BEGIN EXERCISE MATERIAL

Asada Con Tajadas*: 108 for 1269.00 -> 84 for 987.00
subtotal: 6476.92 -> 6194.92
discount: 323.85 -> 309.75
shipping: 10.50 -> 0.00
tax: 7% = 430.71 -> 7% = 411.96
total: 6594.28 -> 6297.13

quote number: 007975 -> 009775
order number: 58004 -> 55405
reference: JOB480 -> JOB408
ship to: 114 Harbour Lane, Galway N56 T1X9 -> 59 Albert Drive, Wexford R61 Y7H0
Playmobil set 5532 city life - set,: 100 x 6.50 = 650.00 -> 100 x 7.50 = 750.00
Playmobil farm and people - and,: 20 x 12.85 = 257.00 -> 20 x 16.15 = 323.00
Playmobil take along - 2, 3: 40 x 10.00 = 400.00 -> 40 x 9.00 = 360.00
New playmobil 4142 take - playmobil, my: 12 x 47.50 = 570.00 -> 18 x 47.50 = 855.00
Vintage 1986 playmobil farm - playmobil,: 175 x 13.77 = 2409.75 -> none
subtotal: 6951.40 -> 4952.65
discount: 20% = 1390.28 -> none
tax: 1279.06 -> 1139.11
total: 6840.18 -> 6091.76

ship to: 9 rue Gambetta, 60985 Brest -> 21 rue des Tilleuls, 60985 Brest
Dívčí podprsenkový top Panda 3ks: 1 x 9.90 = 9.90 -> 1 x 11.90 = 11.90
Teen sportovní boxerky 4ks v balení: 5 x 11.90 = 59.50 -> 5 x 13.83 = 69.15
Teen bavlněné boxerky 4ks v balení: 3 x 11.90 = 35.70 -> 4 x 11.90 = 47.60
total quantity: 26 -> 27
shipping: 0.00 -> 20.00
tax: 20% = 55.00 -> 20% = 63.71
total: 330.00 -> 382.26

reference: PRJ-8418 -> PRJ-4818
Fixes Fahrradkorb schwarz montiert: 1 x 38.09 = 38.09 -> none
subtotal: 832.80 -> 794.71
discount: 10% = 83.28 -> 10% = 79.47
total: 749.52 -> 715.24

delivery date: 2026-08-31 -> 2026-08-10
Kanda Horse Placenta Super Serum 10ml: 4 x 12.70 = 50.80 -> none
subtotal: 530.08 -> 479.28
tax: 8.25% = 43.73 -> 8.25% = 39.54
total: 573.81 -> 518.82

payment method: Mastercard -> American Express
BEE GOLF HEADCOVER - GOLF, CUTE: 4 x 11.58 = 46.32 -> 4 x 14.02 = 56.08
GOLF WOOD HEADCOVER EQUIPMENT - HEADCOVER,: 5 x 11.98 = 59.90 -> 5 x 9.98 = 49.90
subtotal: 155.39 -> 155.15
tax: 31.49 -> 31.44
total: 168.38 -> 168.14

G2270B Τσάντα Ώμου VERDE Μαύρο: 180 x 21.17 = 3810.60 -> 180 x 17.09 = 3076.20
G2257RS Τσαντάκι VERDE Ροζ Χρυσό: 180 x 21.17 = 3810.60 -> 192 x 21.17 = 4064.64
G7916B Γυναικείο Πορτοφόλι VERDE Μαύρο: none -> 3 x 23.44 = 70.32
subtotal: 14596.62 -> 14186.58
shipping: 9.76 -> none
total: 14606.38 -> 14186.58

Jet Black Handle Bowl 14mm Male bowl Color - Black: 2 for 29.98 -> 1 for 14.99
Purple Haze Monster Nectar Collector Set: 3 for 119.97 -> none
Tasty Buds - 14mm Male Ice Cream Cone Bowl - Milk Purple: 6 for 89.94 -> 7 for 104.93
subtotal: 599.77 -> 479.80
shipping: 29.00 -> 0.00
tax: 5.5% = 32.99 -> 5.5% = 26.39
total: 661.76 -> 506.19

END EXERCISE MATERIAL

** EXERCISE OBJECTIVE **
Transcribe each line of the data exactly, skipping none.

** TASK RESULT **
Asada Con Tajadas*: 108 for 1269.00 -> 84 for 987.00
subtotal: 6476.92 -> 6194.92
discount: 323.85 -> 309.75
shipping: 10.50 -> 0.00
tax: 7% = 430.71 -> 7% = 411.96
total: 6594.28 -> 6297.13

quote number: 007975 -> 009775
order number: 58004 -> 55405
reference: JOB480 -> JOB408
ship to: 114 Harbour Lane, Galway N56 T1X9 -> 59 Albert Drive, Wexford R61 Y7H0
Playmobil set 5532 city life - set,: 100 x 6.50 = 650.00 -> 100 x 7.50 = 750.00
Playmobil farm and people - and,: 20 x 12.85 = 257.00 -> 20 x 16.15 = 323.00
Playmobil take along - 2, 3: 40 x 10.00 = 400.00 -> 40 x 9.00 = 360.00
New playmobil 4142 take - playmobil, my: 12 x 47.50 = 570.00 -> 18 x 47.50 = 855.00
Vintage 1986 playmobil farm - playmobil,: 175 x 13.77 = 2409.75 -> none
subtotal: 6951.40 -> 4952.65
discount: 20% = 1390.28 -> none
tax: 1279.06 -> 1139.11
total: 6840.18 -> 6091.76

ship to: 9 rue Gambetta, 60985 Brest -> 21 rue des Tilleuls, 60985 Brest
Dívčí podprsenkový top Panda 3ks: 1 x 9.90 = 9.90 -> 1 x 11.90 = 11.90
Teen sportovní boxerky 4ks v balení: 5 x 11.90 = 59.50 -> 5 x 13.83 = 69.15
Teen bavlněné boxerky 4ks v balení: 3 x 11.90 = 35.70 -> 4 x 11.90 = 47.60
total quantity: 26 -> 27
shipping: 0.00 -> 20.00
tax: 20% = 55.00 -> 20% = 63.71
total: 330.00 -> 382.26

reference: PRJ-8418 -> PRJ-4818
Fixes Fahrradkorb schwarz montiert: 1 x 38.09 = 38.09 -> none
subtotal: 832.80 -> 794.71
discount: 10% = 83.28 -> 10% = 79.47
total: 749.52 -> 715.24

delivery date: 2026-08-31 -> 2026-08-10
Kanda Horse Placenta Super Serum 10ml: 4 x 12.70 = 50.80 -> none
subtotal: 530.08 -> 479.28
tax: 8.25% = 43.73 -> 8.25% = 39.54
total: 573.81 -> 518.82

payment method: Mastercard -> American Express
BEE GOLF HEADCOVER - GOLF, CUTE: 4 x 11.58 = 46.32 -> 4 x 14.02 = 56.08
GOLF WOOD HEADCOVER EQUIPMENT - HEADCOVER,: 5 x 11.98 = 59.90 -> 5 x 9.98 = 49.90
subtotal: 155.39 -> 155.15
tax: 31.49 -> 31.44
total: 168.38 -> 168.14

G2270B Τσάντα Ώμου VERDE Μαύρο: 180 x 21.17 = 3810.60 -> 180 x 17.09 = 3076.20
G2257RS Τσαντάκι VERDE Ροζ Χρυσό: 180 x 21.17 = 3810.60 -> 192 x 21.17 = 4064.64
G7916B Γυναικείο Πορτοφόλι VERDE Μαύρο: none -> 3 x 23.44 = 70.32
subtotal: 14596.62 -> 14186.58
shipping: 9.76 -> none
total: 14606.38 -> 14186.58

Jet Black Handle Bowl 14mm Male bowl Color - Black: 2 for 29.98 -> 1 for 14.99
Purple Haze Monster Nectar Collector Set: 3 for 119.97 -> none
Tasty Buds - 14mm Male Ice Cream Cone Bowl - Milk Purple: 6 for 89.94 -> 7 for 104.93
subtotal: 599.77 -> 479.80
shipping: 29.00 -> 0.00
tax: 5.5% = 32.99 -> 5.5% = 26.39
total: 661.76 -> 506.19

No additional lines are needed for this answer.